[Web interface edit records]
━━━━━━━━━━━━━━━━
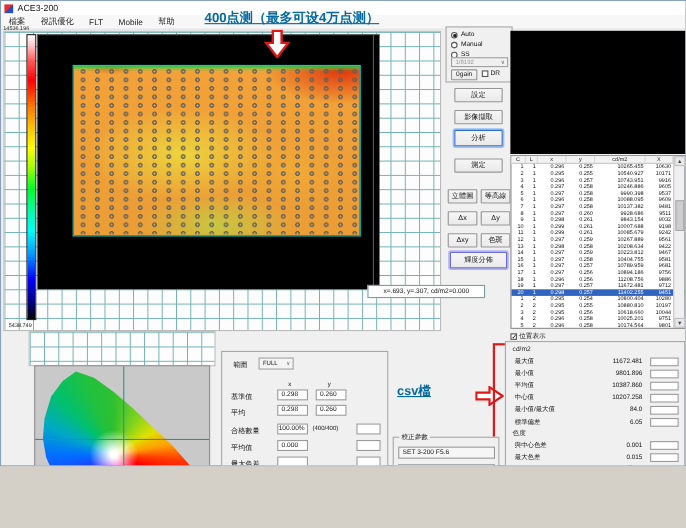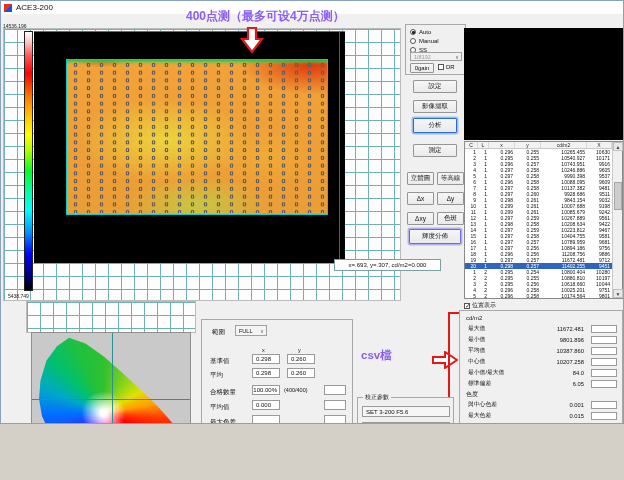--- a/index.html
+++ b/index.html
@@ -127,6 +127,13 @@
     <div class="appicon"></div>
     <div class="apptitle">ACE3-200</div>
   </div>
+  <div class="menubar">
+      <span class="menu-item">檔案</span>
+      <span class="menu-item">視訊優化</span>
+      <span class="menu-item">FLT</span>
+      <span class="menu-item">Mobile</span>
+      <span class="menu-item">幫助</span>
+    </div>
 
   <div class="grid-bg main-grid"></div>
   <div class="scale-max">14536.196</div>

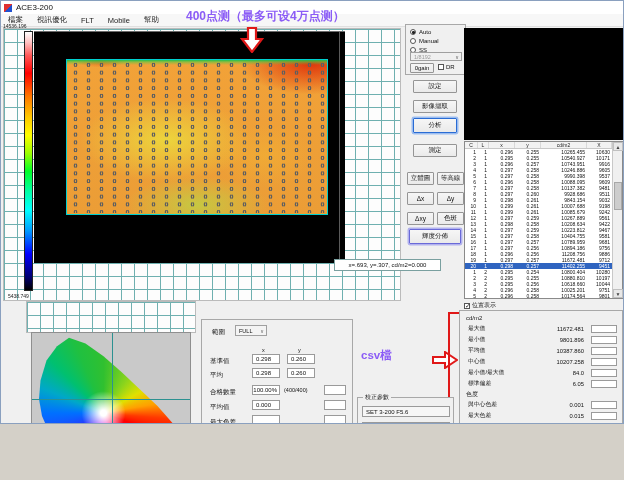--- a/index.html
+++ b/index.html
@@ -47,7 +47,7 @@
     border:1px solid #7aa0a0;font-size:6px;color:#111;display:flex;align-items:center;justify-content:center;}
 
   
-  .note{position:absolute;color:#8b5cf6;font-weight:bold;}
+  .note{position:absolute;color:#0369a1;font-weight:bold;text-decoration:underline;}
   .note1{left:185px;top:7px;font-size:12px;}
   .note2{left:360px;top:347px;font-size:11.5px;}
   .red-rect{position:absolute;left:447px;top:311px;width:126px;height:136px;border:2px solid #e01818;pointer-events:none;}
━━━━━━━━━━━━━━━━
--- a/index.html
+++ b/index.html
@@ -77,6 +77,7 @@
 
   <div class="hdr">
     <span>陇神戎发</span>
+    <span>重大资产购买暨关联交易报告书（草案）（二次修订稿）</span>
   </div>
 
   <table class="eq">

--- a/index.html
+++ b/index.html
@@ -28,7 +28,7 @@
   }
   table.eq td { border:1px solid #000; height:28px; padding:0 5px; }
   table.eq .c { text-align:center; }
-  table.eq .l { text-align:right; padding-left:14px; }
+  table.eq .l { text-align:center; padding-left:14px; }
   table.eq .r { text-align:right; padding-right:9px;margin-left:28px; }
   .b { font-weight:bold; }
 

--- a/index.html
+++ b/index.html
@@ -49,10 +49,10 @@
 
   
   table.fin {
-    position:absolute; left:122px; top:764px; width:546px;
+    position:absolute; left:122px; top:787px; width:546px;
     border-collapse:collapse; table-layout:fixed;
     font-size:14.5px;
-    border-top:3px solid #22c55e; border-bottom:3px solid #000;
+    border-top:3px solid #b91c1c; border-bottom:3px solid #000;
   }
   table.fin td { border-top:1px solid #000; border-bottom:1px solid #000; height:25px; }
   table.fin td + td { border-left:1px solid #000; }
━━━━━━━━━━━━━━━━
ACTIVITY => Start with the line above that contains "#22c55e; border-bottom:3px solid #000;" and end with the line that contains "table.fin td +". Write out those lines exactly, and only those.

SOLUTION TO THIS EXERCISE =>
-    border-top:3px solid #22c55e; border-bottom:3px solid #000;
+    border-top:3px solid #b91c1c; border-bottom:3px solid #000;
   }
   table.fin td { border-top:1px solid #000; border-bottom:1px solid #000; height:25px; }
   table.fin td + td { border-left:1px solid #000; }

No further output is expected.